Letter of the Day | Language hate at heart of Miss Lou furore

Published:Monday | July 24, 2017 | 12:00 AM


Having read and listened to the sum of the conversations about the recent remarks made by Ishawna, regarding Miss Lou, I would like to add that there is a component of her, decidedly, disparaging remarks that has been overlooked.

This has to do with the fact that the official language policy of Jamaica has not acknowledged the importance of bilingualism as part of our heritage. This despite the numerous accolades and praises heaped on the cultural icon in question. Indeed, if one were to be truly honest, there is a way that the work of Miss Lou remains undone in the annals of Jamaican history. No monument exists to her or course taught at the primary and secondary levels that examine in meaningful ways the work of this amazing Jamaican woman.

In fact, to date, hundreds of thousands of Jamaican students have had to endure learning about their world in an alien language in the formal school system. The continued denial of their inalienable right to be educated in their mother tongue, Jamaican, is based on the ill-informed formed view, itself a holdover from colonial thinking, that English is the native language of Jamaicans. And that Jamaican is not a language.


Both positions are flawed. We forget that language not only forms the identity of the community that speaks it but is also a central part of its capacity to communicate effectively, as well as to learn about and project into the world, an identity of themselves to others as well as to the local community.

At the time of the Independence movement and its presumed gains, not all those considered Jamaicans necessarily included the vast swathes of African-descended peoples who now, and have always, populated the poorer and often dispossessed sections of the country.

The very definition of Jamaica as a nation-state in this regard, paradoxically, comprises a homogeneous form of racial and cultural diversity. It insists on a categorisation of nationhood that, in real terms, does not match the actual physical/phenotypical and cultural make-up of the society.
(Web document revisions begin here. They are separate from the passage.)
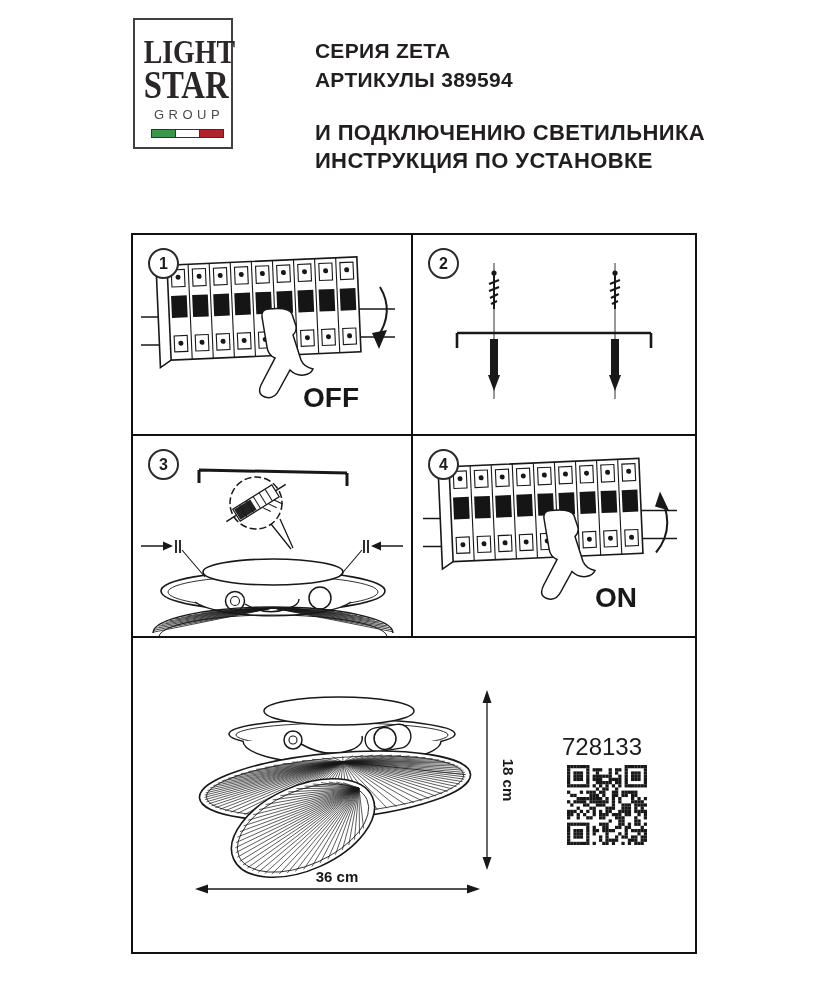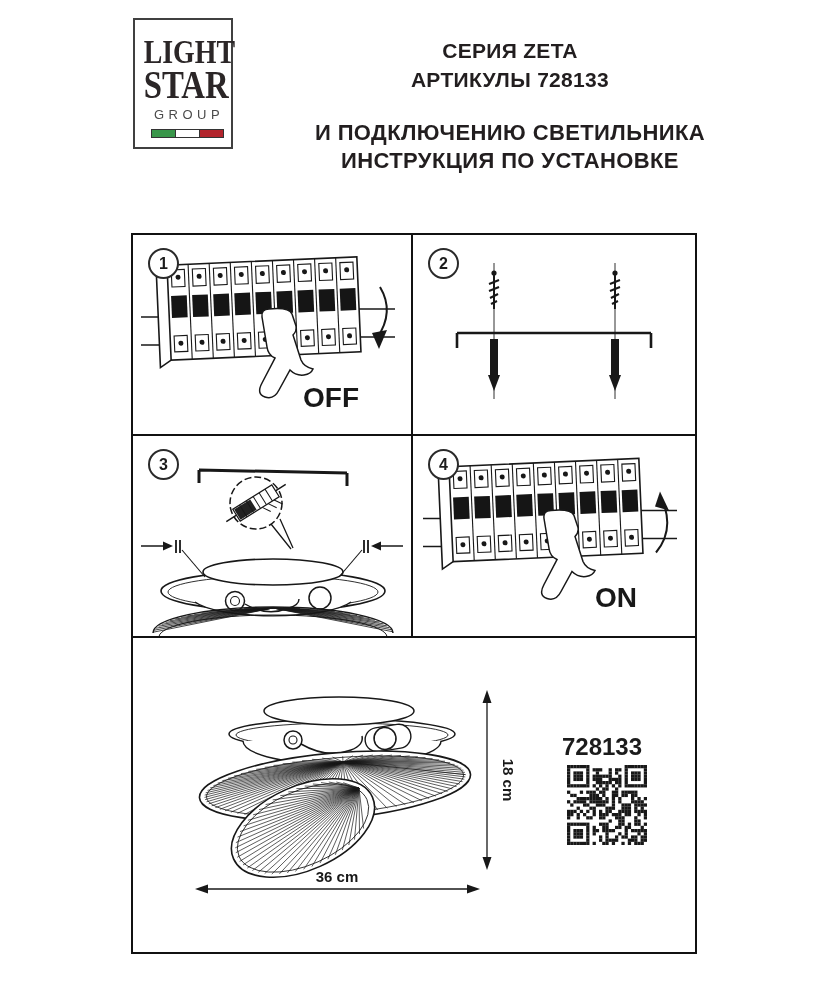--- a/index.html
+++ b/index.html
@@ -23,7 +23,7 @@
   .logo-word3 { font-size: 13px; letter-spacing: 4.5px; color: #4a4a4a; margin-top: 3px; padding-left: 12px; }
   .logo-flag { position: absolute; left: 16px; top: 109px; }
   
-  .brand-header { position: absolute; right: 121px; top: 36px; text-align: center; }
+  .brand-header { position: absolute; right: 121px; top: 36px; text-align: left; }
   .hdr-line { font-size: 21px; font-weight: 700; line-height: 29px; letter-spacing: .3px; }
   .hdr-title { margin-top: 25px; }
   .hdr-title .hdr-line { font-size: 22px; line-height: 28px; letter-spacing: .4px; }

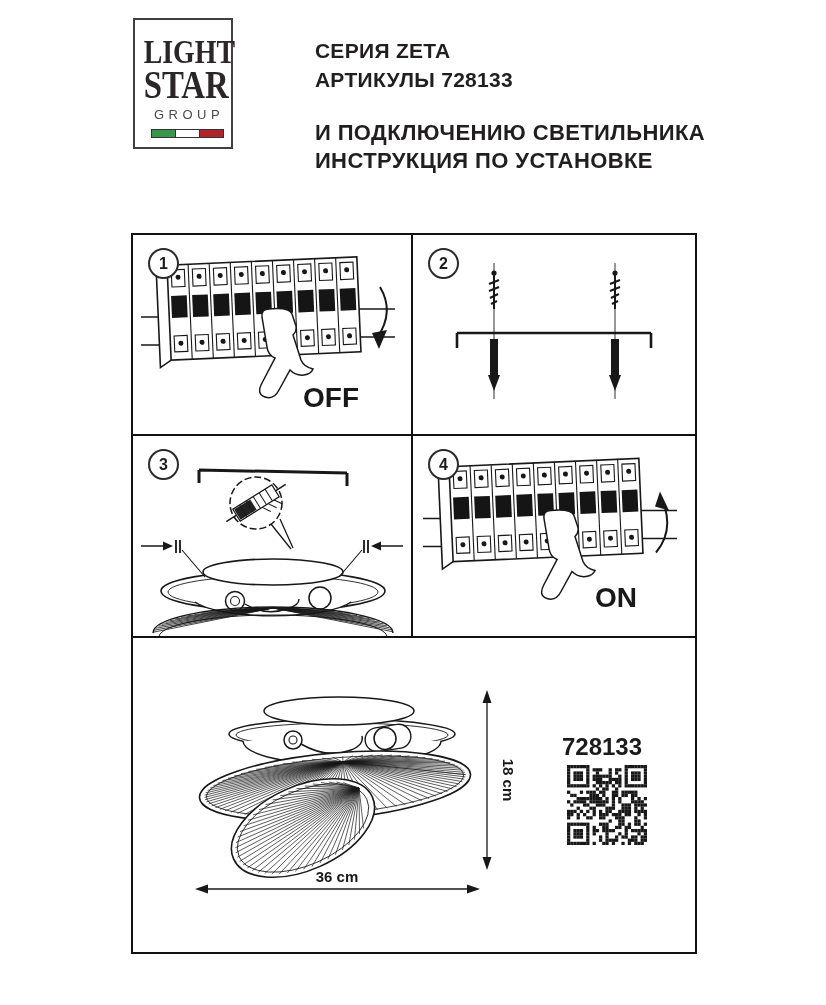--- a/index.html
+++ b/index.html
@@ -67,7 +67,7 @@
 
   <div class="brand-header">
     <div class="hdr-line">СЕРИЯ ZETA</div>
-    <div class="hdr-line">АРТИКУЛЫ 728133</div>
+    <div class="hdr-line">АРТИКУЛЫ 389594</div>
     <div class="hdr-title">
       <div class="hdr-line">И ПОДКЛЮЧЕНИЮ СВЕТИЛЬНИКА</div>
       <div class="hdr-line">ИНСТРУКЦИЯ ПО УСТАНОВКЕ</div>

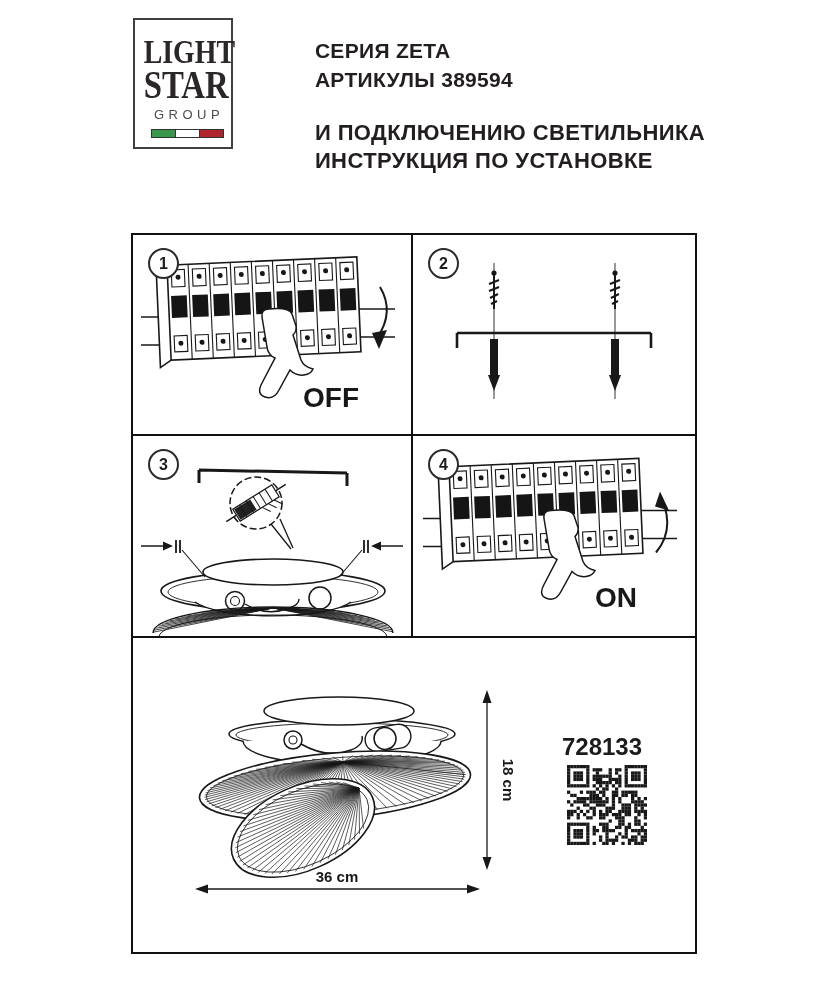--- a/index.html
+++ b/index.html
@@ -46,7 +46,7 @@
   .cell svg, .bottom-panel > svg { display:block; width:100%; height:100%; }
   svg text { font-family: "Liberation Sans", sans-serif; fill: #181818; }
   .ink { stroke: #181818; }
-  .article-no { position: absolute; left: 428px; top: 95px; width: 82px; text-align: center; font-size: 24px; font-weight: 700; color:#1b1b1b; }
+  .article-no { position: absolute; left: 428px; top: 95px; width: 82px; text-align: center; font-size: 24px; font-weight: 400; color:#1b1b1b; }
   .qr-wrap { position: absolute; left: 434px; top: 127px; width: 80px; height: 80px; }
 </style>
 </head>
Meaningfully, however, Jamaica is for all intents and purposes a 'black country' - whatever that means. It is a space in which many of the cultural values and identity of its majority African descended population are not foregrounded as being either important or necessarily valued in the projects of nation building and (official) history-making.

And, note, this acknowledgement is not a promotion of racism or even racist and separatist ideas. To the contrary, it acknowledges how the original middle-class architects of the Independence movement who conceived of Jamaica and Jamaicans, at the time, left out a large section of the society.

Similarly, the celebration of Miss Lou, without also acknowledging the value of her work in pointing to the obvious and urgent need for an official inclusion of Jamaican in the formal language policy of the state, is fundamentally problematic. This is so because it denies many an opportunity to learn, understand and communicate effectively to and about the world in their 'heart-language' - Jamaican.

In the light of which, Ishawna's comments about Miss Lou are painful, especially insofar as they disparage, perhaps unintentionally, and seek to bring into disrepute the integrity of that body of work, in terms of its true importance in the national identity of the state. This is to the extent that one could make a case for viewing her comments as part of the continued disregard of Miss Lou and others like her who do not readily fit into the ideals of state nationalism and 'official culture' in Jamaica.